くつろぎながら研ぐのが好きな甘えん坊タイプには、ベッドと一体になった形も合います。
ゆらゆら揺れる椅子型で、寝転びながら剣麻を研げる多機能タイプ。
「休む場所=研ぐ場所」にしたい子になじみやすい設計です。
包み込まれる安心感が好きな子なら、こんなベッド型も。
直径52cmの凹型で、すっぽり包まれて休みながら研げる天然麻タイプ。
落ち着ける居場所と爪とぎを兼ねたい方に。

なお、価格や在庫は変わることがあります。
詳しくは各商品ページでご確認ください。
いろいろ試したのに、うちの子だけ動かない。
そんなときこそ、焦らないでほしいんです。
猫が新しい習慣を受け入れるまでの時間には、大きな個体差があります。
数日の子もいれば、数週間かけてじわじわ、という子も。
「まだ使わない」は「これから使う」の途中かもしれません。
一方で、急に爪とぎの回数が増えた・特定の場所を過剰に気にする・爪に異常が見られるなど、ふだんと違う様子が続く場合は、行動や健康のサインが隠れていることもあります。

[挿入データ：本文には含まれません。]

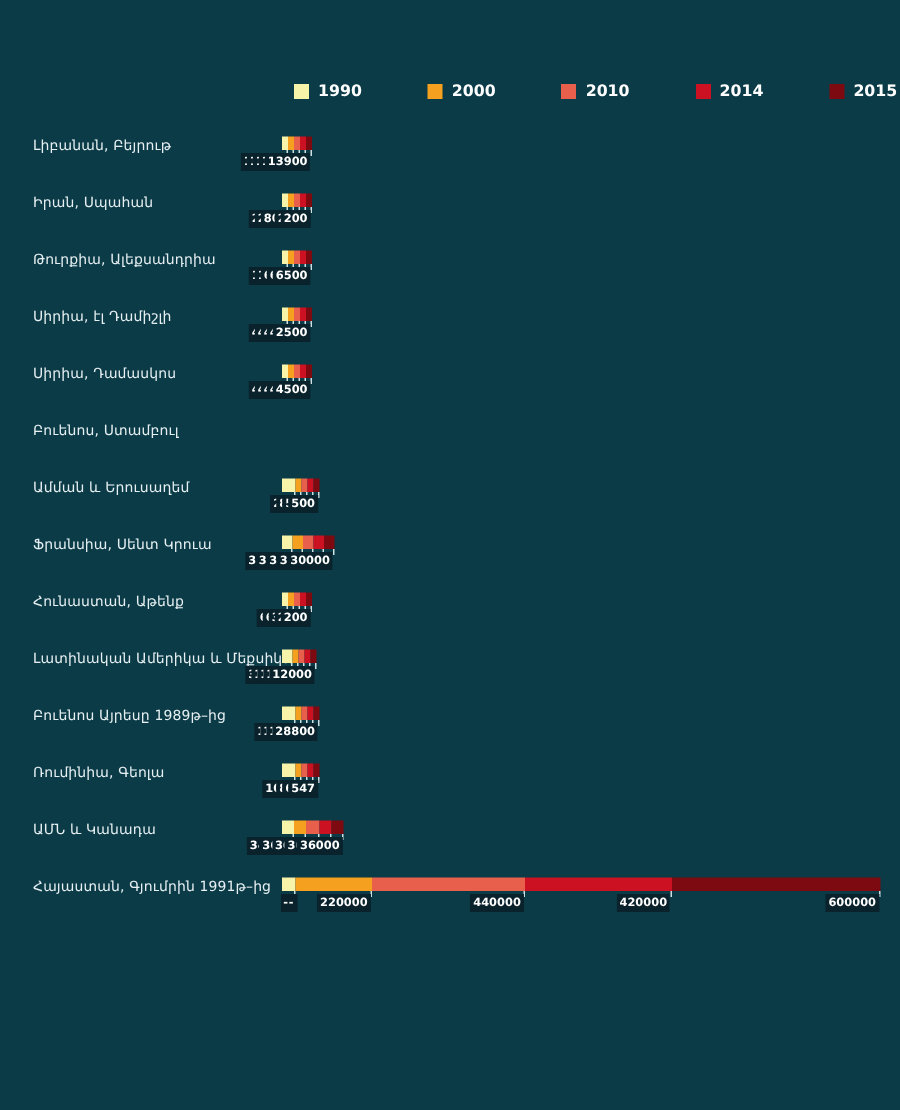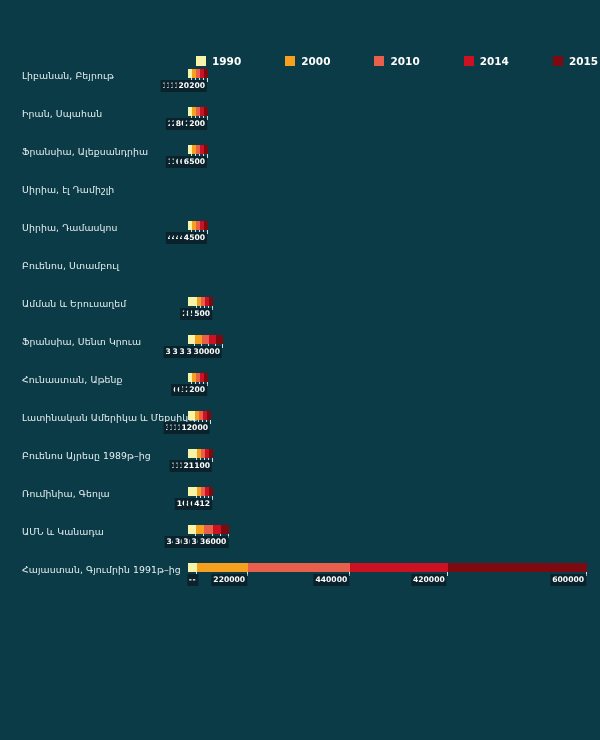--- a/index.html
+++ b/index.html
@@ -57,21 +57,21 @@
   .legend-label {
     font-size: 10.5px;
     font-weight: bold;
     color: #ffffff;
     white-space: nowrap;
   }
   
   #rows {
     position: absolute;
     left: 0;
-    top: 62px;
+    top: 84px;
     width: 544px;
   }
   .row {
     position: relative;
     height: 38px;
   }
   .row-label {
     position: absolute;
     left: 22px;
     top: 8px;
@@ -161,21 +161,21 @@
           <div class="seg-tick" style="left: 7px;"></div>
           <div class="seg-value" style="left: 7px;">12000</div>
           <div class="seg" style="left: 8px; width: 4px; background: rgb(232, 96, 76);"></div>
           <div class="seg-tick" style="left: 11px;"></div>
           <div class="seg-value" style="left: 11px;">12000</div>
           <div class="seg" style="left: 12px; width: 4px; background: rgb(204, 18, 34);"></div>
           <div class="seg-tick" style="left: 15px;"></div>
           <div class="seg-value" style="left: 15px;">12000</div>
           <div class="seg" style="left: 16px; width: 4px; background: rgb(125, 10, 16);"></div>
           <div class="seg-tick" style="left: 19px;"></div>
-          <div class="seg-value" style="left: 19px;">20200</div>
+          <div class="seg-value" style="left: 19px;">13900</div>
         </div>
       </div>
       <div class="row">
         <div class="row-label">Իրան, Սպահան</div>
         <div class="bar-track">
           <div class="seg" style="left: 0px; width: 4px; background: rgb(247, 243, 168);"></div>
           <div class="seg-tick" style="left: 3px;"></div>
           <div class="seg-value" style="left: 3px;">2200</div>
           <div class="seg" style="left: 4px; width: 4px; background: rgb(245, 160, 30);"></div>
           <div class="seg-tick" style="left: 7px;"></div>
@@ -185,41 +185,58 @@
           <div class="seg-value" style="left: 11px;">8000</div>
           <div class="seg" style="left: 12px; width: 4px; background: rgb(204, 18, 34);"></div>
           <div class="seg-tick" style="left: 15px;"></div>
           <div class="seg-value" style="left: 15px;">200</div>
           <div class="seg" style="left: 16px; width: 4px; background: rgb(125, 10, 16);"></div>
           <div class="seg-tick" style="left: 19px;"></div>
           <div class="seg-value" style="left: 19px;">200</div>
         </div>
       </div>
       <div class="row">
-        <div class="row-label">Ֆրանսիա, Ալեքսանդրիա</div>
+        <div class="row-label">Թուրքիա, Ալեքսանդրիա</div>
         <div class="bar-track">
           <div class="seg" style="left: 0px; width: 4px; background: rgb(247, 243, 168);"></div>
           <div class="seg-tick" style="left: 3px;"></div>
           <div class="seg-value" style="left: 3px;">1500</div>
           <div class="seg" style="left: 4px; width: 4px; background: rgb(245, 160, 30);"></div>
           <div class="seg-tick" style="left: 7px;"></div>
           <div class="seg-value" style="left: 7px;">1287</div>
           <div class="seg" style="left: 8px; width: 4px; background: rgb(232, 96, 76);"></div>
           <div class="seg-tick" style="left: 11px;"></div>
           <div class="seg-value" style="left: 11px;">6500</div>
           <div class="seg" style="left: 12px; width: 4px; background: rgb(204, 18, 34);"></div>
           <div class="seg-tick" style="left: 15px;"></div>
           <div class="seg-value" style="left: 15px;">6500</div>
           <div class="seg" style="left: 16px; width: 4px; background: rgb(125, 10, 16);"></div>
           <div class="seg-tick" style="left: 19px;"></div>
           <div class="seg-value" style="left: 19px;">6500</div>
         </div>
       </div>
       <div class="row">
         <div class="row-label">Սիրիա, էլ Դամիշլի</div>
+        <div class="bar-track">
+          <div class="seg" style="left: 0px; width: 4px; background: rgb(247, 243, 168);"></div>
+          <div class="seg-tick" style="left: 3px;"></div>
+          <div class="seg-value" style="left: 3px;">4303</div>
+          <div class="seg" style="left: 4px; width: 4px; background: rgb(245, 160, 30);"></div>
+          <div class="seg-tick" style="left: 7px;"></div>
+          <div class="seg-value" style="left: 7px;">4000</div>
+          <div class="seg" style="left: 8px; width: 4px; background: rgb(232, 96, 76);"></div>
+          <div class="seg-tick" style="left: 11px;"></div>
+          <div class="seg-value" style="left: 11px;">4000</div>
+          <div class="seg" style="left: 12px; width: 4px; background: rgb(204, 18, 34);"></div>
+          <div class="seg-tick" style="left: 15px;"></div>
+          <div class="seg-value" style="left: 15px;">4000</div>
+          <div class="seg" style="left: 16px; width: 4px; background: rgb(125, 10, 16);"></div>
+          <div class="seg-tick" style="left: 19px;"></div>
+          <div class="seg-value" style="left: 19px;">2500</div>
+        </div>
       </div>
       <div class="row">
         <div class="row-label">Սիրիա, Դամասկոս</div>
         <div class="bar-track">
           <div class="seg" style="left: 0px; width: 4px; background: rgb(247, 243, 168);"></div>
           <div class="seg-tick" style="left: 3px;"></div>
           <div class="seg-value" style="left: 3px;">4000</div>
           <div class="seg" style="left: 4px; width: 4px; background: rgb(245, 160, 30);"></div>
           <div class="seg-tick" style="left: 7px;"></div>
           <div class="seg-value" style="left: 7px;">4000</div>
@@ -327,41 +344,41 @@
           <div class="seg-tick" style="left: 12px;"></div>
           <div class="seg-value" style="left: 12px;">16000</div>
           <div class="seg" style="left: 13px; width: 4px; background: rgb(232, 96, 76);"></div>
           <div class="seg-tick" style="left: 16px;"></div>
           <div class="seg-value" style="left: 16px;">16000</div>
           <div class="seg" style="left: 17px; width: 4px; background: rgb(204, 18, 34);"></div>
           <div class="seg-tick" style="left: 20px;"></div>
           <div class="seg-value" style="left: 20px;">16350</div>
           <div class="seg" style="left: 21px; width: 4px; background: rgb(125, 10, 16);"></div>
           <div class="seg-tick" style="left: 24px;"></div>
-          <div class="seg-value" style="left: 24px;">21100</div>
+          <div class="seg-value" style="left: 24px;">28800</div>
         </div>
       </div>
       <div class="row">
         <div class="row-label">Ռումինիա, Գեոլա</div>
         <div class="bar-track">
           <div class="seg" style="left: 0px; width: 9px; background: rgb(247, 243, 168);"></div>
           <div class="seg-tick" style="left: 8px;"></div>
           <div class="seg-value tiny" style="left: 4.5px;">--</div>
           <div class="seg" style="left: 9px; width: 4px; background: rgb(245, 160, 30);"></div>
           <div class="seg-tick" style="left: 12px;"></div>
           <div class="seg-value" style="left: 12px;">1000</div>
           <div class="seg" style="left: 13px; width: 4px; background: rgb(232, 96, 76);"></div>
           <div class="seg-tick" style="left: 16px;"></div>
           <div class="seg-value" style="left: 16px;">809</div>
           <div class="seg" style="left: 17px; width: 4px; background: rgb(204, 18, 34);"></div>
           <div class="seg-tick" style="left: 20px;"></div>
           <div class="seg-value" style="left: 20px;">666</div>
           <div class="seg" style="left: 21px; width: 4px; background: rgb(125, 10, 16);"></div>
           <div class="seg-tick" style="left: 24px;"></div>
-          <div class="seg-value" style="left: 24px;">412</div>
+          <div class="seg-value" style="left: 24px;">547</div>
         </div>
       </div>
       <div class="row">
         <div class="row-label">ԱՄՆ և Կանադա</div>
         <div class="bar-track">
           <div class="seg" style="left: 0px; width: 7.9625px; background: rgb(247, 243, 168);"></div>
           <div class="seg-tick" style="left: 6.9625px;"></div>
           <div class="seg-value" style="left: 6.9625px;">34300</div>
           <div class="seg" style="left: 7.9625px; width: 8.35714px; background: rgb(245, 160, 30);"></div>
           <div class="seg-tick" style="left: 15.3196px;"></div>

気になる場合は、動物病院(獣医師)にご相談ください。
猫に爪とぎを「覚えさせる」といっても、教え込むことではありません。
大切なのは、うちの子が自分から研ぎたくなる場所と一台を、そっと用意してあげること。
今日から一つずつでも大丈夫です。
うちの子のペースに寄り添いながら、ぴったりの一台を見つけていきましょう。